- Em primeiro lugar, a frequente incapacidade dos partidos, ao nível concelhio, para mobilizarem os sectores mais dinâmicos da sociedade – o que leva a um afastamento crescente dos cidadãos da vida partidária. Muitas das vezes, e especialmente nas estruturas locais, os partidos têm lógicas de recrutamento e de reprodução do poder perversas que, em lugar de mobilizarem, afastam e promovem a mediocridade. A consequência deste fechamento é a escolha de candidatos autárquicos que nada representam para os eleitores e que resultam apenas de lutas intestinas e claustrófobicas.
- Depois, a tendência para a despolitização das eleições, bem visível em muitas campanhas que, despidas de qualquer linguagem política, valorizam aspectos neutros (por ex. a capacidade de trabalho e a honestidade), como se as escolhas autárquicas não tivessem um sentido político. Esta desvalorização da actividade política pelos seus próprios agentes é um autêntico “cavalo de Tróia” da demagogia.

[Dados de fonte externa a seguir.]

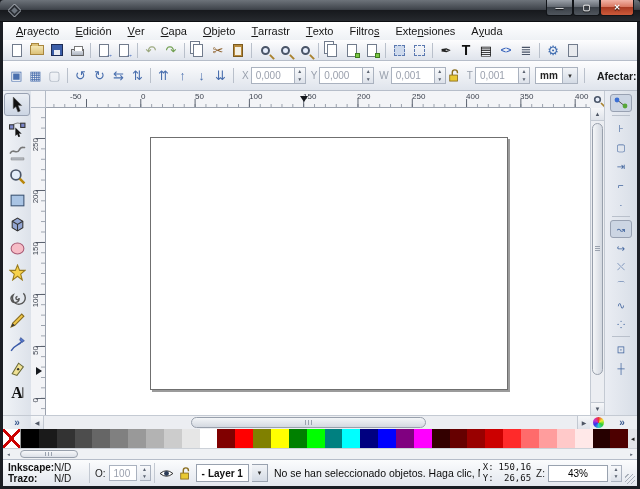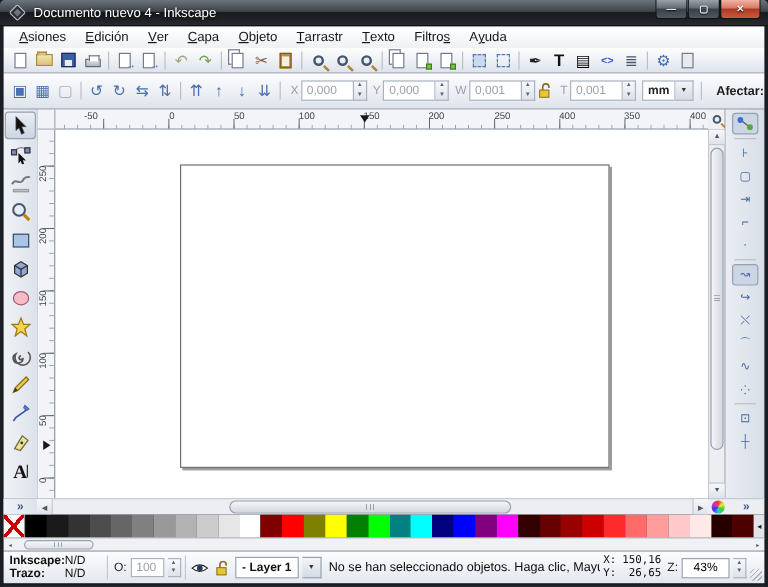--- a/index.html
+++ b/index.html
@@ -152,7 +152,6 @@
         <path d="M8 4 L12 8 L8 12 L4 8 Z" fill="#6c737c"></path>
       </svg>
   </span>
-  <span class="title-text">Documento nuevo 4 - Inkscape</span>
   <span class="winbtns">
     <span class="wbtn">—</span>
     <span class="wbtn">▢</span>

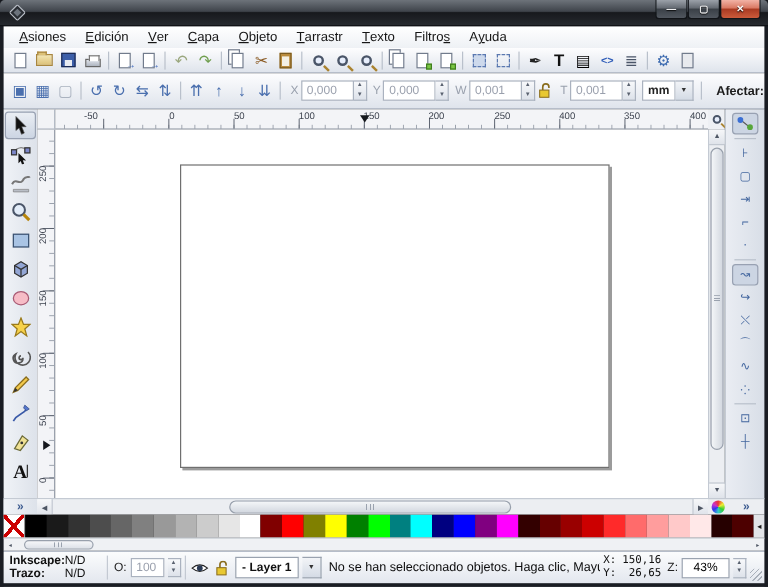--- a/index.html
+++ b/index.html
@@ -166,7 +166,7 @@
   <span class="mitem">
       <span></span>
       <span class="accel">A</span>
-      <span>siones</span>
+      <span>rayecto</span>
     </span>
   <span class="mitem">
       <span></span>

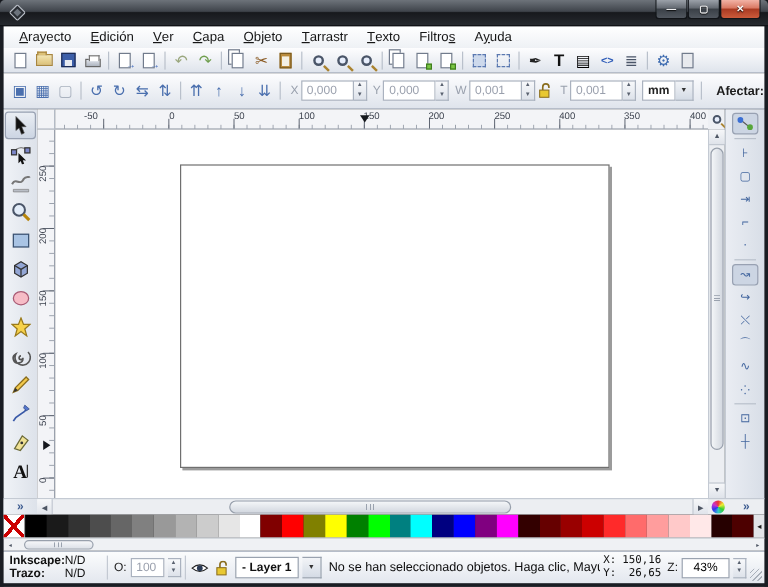--- a/index.html
+++ b/index.html
@@ -202,6 +202,11 @@
       <span>Filtro</span>
       <span class="accel">s</span>
       <span></span>
+    </span>
+  <span class="mitem">
+      <span>Exte</span>
+      <span class="accel">n</span>
+      <span>siones</span>
     </span>
   <span class="mitem">
       <span>A</span>

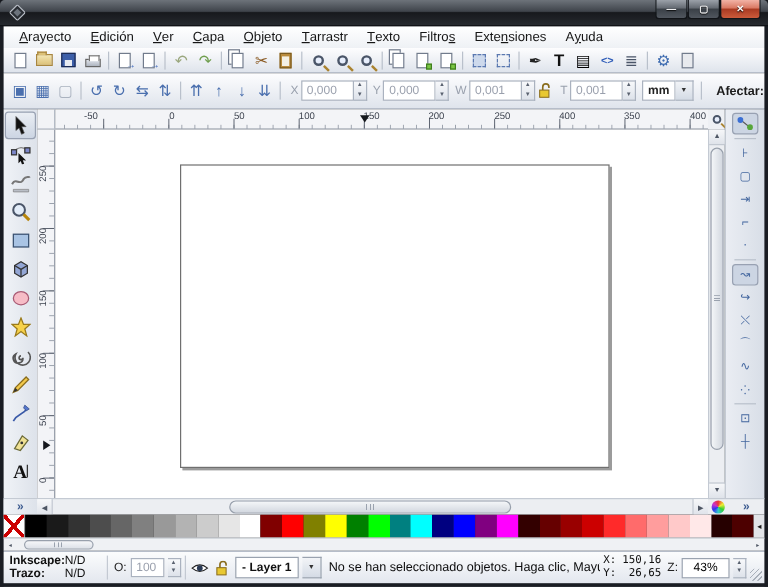--- a/index.html
+++ b/index.html
@@ -138,7 +138,7 @@
   .layerbtn{width:16px;height:18px;border:1px solid #99a2af;border-left:none;background:linear-gradient(#f2f4f7,#d4dbe5);display:flex;align-items:center;justify-content:center;font-size:6px;color:#333}
   .msg{flex:1;white-space:nowrap;overflow:hidden;font-size:10.5px;padding-left:3px;color:#0c0c0c}
   .xy{font-family:"DejaVu Sans Mono",monospace;font-size:9px;line-height:11px;display:grid;grid-template-columns:auto auto;column-gap:5px;text-align:right}
-  .zbox{width:40px;height:17px;border:1px solid #99a2af;background:#fff;font-size:10px;display:flex;align-items:center;justify-content:center;color:#000}
+  .zbox{width:60px;height:17px;border:1px solid #99a2af;background:#fff;font-size:10px;display:flex;align-items:center;justify-content:center;color:#000}
   .grip{width:10px;height:10px;align-self:flex-end;margin-bottom:2px;
     background:repeating-linear-gradient(135deg,transparent 0 2px,#a9b0ba 2px 3px)}
 </style>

- E, ainda, o populismo de pendor caudilhista e o caciquismo – frequentemente temperados com afrontas ao Estado de direito – que hoje fazem parte da agenda de muitos presidentes de Câmara. Pelo País fora, nuns casos com mais mediatismo noutros com menos e de todas as cores partidárias, os exemplos de degradação populista da democracia pululam.
É por tudo isto que o que está em causa nas próximas eleições autárquicas é, também, a nossa responsabilidade colectiva enquanto cidadãos de contrariar a degradação da democracia nas suas várias formas. Tal implica votar, em cada concelho, nas candidaturas que revelem abertura à sociedade, que assentem em opções claras – não se escondendo na despolitização da actividade política – e, finalmente, que contrariem o populismo, a demagogia e os ataques ao Estado de Direito.
Votar assim significa, naturalmente, votar em partidos diferentes consoante o concelho. Se os portugueses assim o fizerem, estarão a dar um voto de confiança na democracia e a ajudar aqueles que, em todos os partidos, combatem a tendência para a descredibilização do sistema.»